Guillermo Iturbide Share your reading of “The dead of our wars” of the same author, within the fictional genre, who recounts how a Captain of the British Army of the First World War with a photographer seeks to identify the bodies of their fallen companions. Among them underlies a reflection on war and memory. File 👉 “The dead of our wars”


👉🏼 “The other war. A history of the Argentine cemetery in the Falkland Islands” (Anagrama), from Leila Guerriero. “In 1982, after the war between Argentina and Great Britain for the Falkland Islands, the English army ordered the Cardozo officer to identify the Argentine soldiers who died in that territory and design a cemetery to house them. The results of their work arrived at the Argentine government, who did not make them public or announced them to the relatives of the fallen, so that they remained unidentified.

Thus begins the work of the journalist Leila Guerriero, who in less than a hundred small pages builds the history of the cemetery in the Falkland Islands and the process that led to identify the Argentine soldiers who died in the archipelago. There were 649 dead, more than half a thousand subsequent suicides and almost ten thousand soldiers returned as prisoners to the continent. They are buried in islands 237, in total 122 bodies buried in 121 tombs of the Darwin cemetery. Guerriero puts the focus on a subject less worked by the studies on war and also, as he usually does in his journalistic chronicles, combines the detailed and articulated story of the events, the rigor of the sources and clairvoyance in what was already told, in his writing he is originally reflected.


👉🏼 “The Malvinas issue in Argentina of the twentieth century. A social and cultural history” (GEHGue), editor of María Inés Tato y Luis Esteban Dalla Fontana. The book collects a series of articles from different authors who address aspects of social mobilization that generated the Malvinas War through various case studies and reflects on the postwar period. Treaties from a conceptual framework in which the idea of ​​”mobilization” exceeds the strictly economic and military to cover, from what is raised as “culture of war”, the set of representations of the conflict that appropriate and circulate in society. Although a less problematic approach predominates in strictly political terms, the problems it indicates contribute to positioning the debate about the war with novel contributions.
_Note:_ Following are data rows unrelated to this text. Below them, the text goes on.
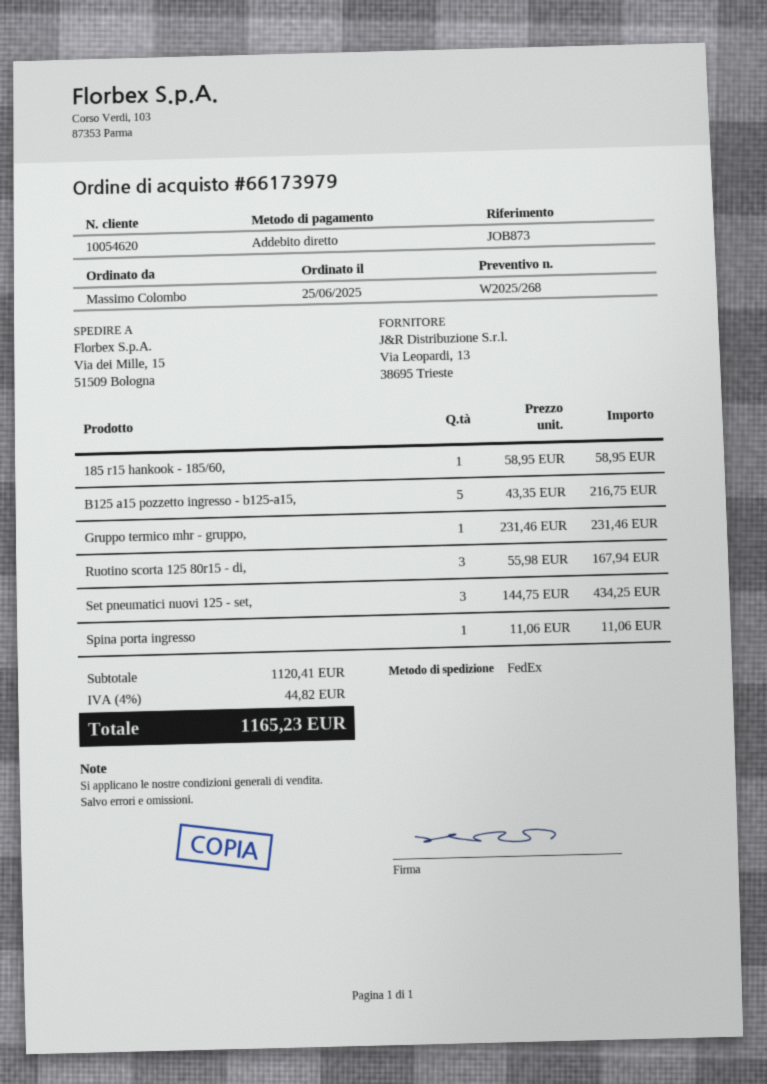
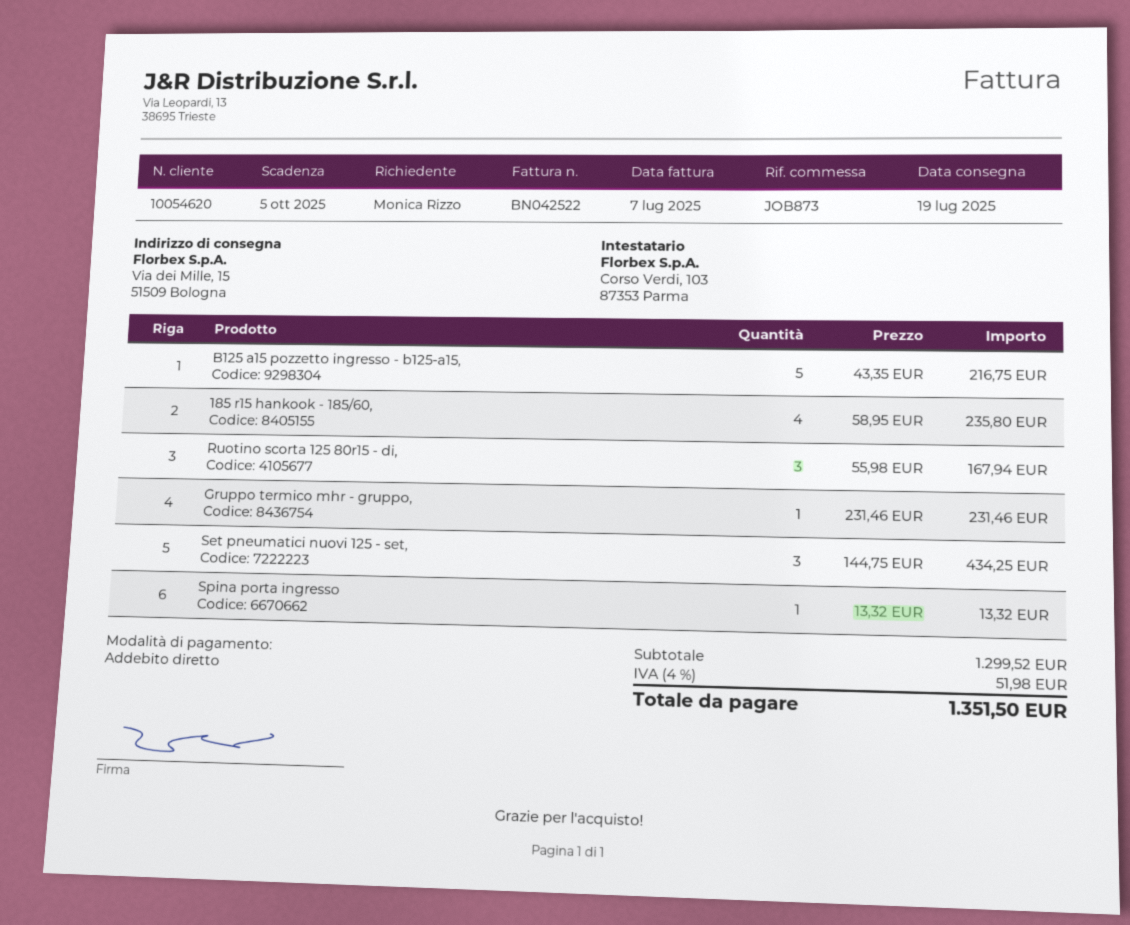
ordered by: Massimo Colombo -> Monica Rizzo
185 r15 hankook - 185/60,: 1 x 58.95 = 58.95 -> 4 x 58.95 = 235.80
Spina porta ingresso: 1 x 11.06 = 11.06 -> 1 x 13.32 = 13.32
subtotal: 1120.41 -> 1299.52
tax: 4% = 44.82 -> 4% = 51.98
total: 1165.23 -> 1351.50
A series of works address the journalistic treatment of war, intervention and state propaganda and the different media particularly of the written press, nothing less is remembered that for the time it had almost become the main source of information. Among this series, the magazine treatment is included Fair and the supplement Croniquita of the 1982 war thinking of a children’s auditorium, with a cultural message both from the point of view of the knowledge of island territory and its inhabitants and the representation of the British. Sport is another field of analysis, investigating how it operated as a vehicle for representations and social meanings that were made of the war situation disseminated by the written press. The book suggests and proposes a field of studies to deepen in the framework of the social and cultural history of war.


👉🏼 When 40 years of war was published “If you want to come to come. Malvinas: genealogies, war, left” (Autonomy). A collection of different essays that are drawing a tour of many of the fundamental debates that cross the Malvinas issue to this day. It is a collective work written by Federico Mare, Ariel Petrucccelli, Andrea Belén Rodríguez, Ariel Pennisi and presented by Santiago Roggerone. A contribution to the debate that, beyond the agreements and differences that can be taken with the authors, notes Matias Malllyinvites you to reflect on nodal aspects of a founding fact in national history. File 👉🏼 Think about war. About the book if they want to come to come.


Finally Cecilia Rodríguez review “The other islands. Anthology” (Loquelele editions) A series of stories that explore the wounds still open for the defeat in Malvinas, through the feathers of Juan Forn, Liliana Bodoc, Inés Garland, Pablo de Santis, Eduardo Sacheri, Pablo Ramos, Marcelo Birmajer, Patricia Suárez and Esteban Valentino. File 👉🏼 “The other islands: narrate youth in times of war.”


MALVINAS HISTORY / ISLANDS / REVIEWS / ARGENTINE HISTORY / MALVINAS WAR / Uruguay / Las Malvinas / What can be read?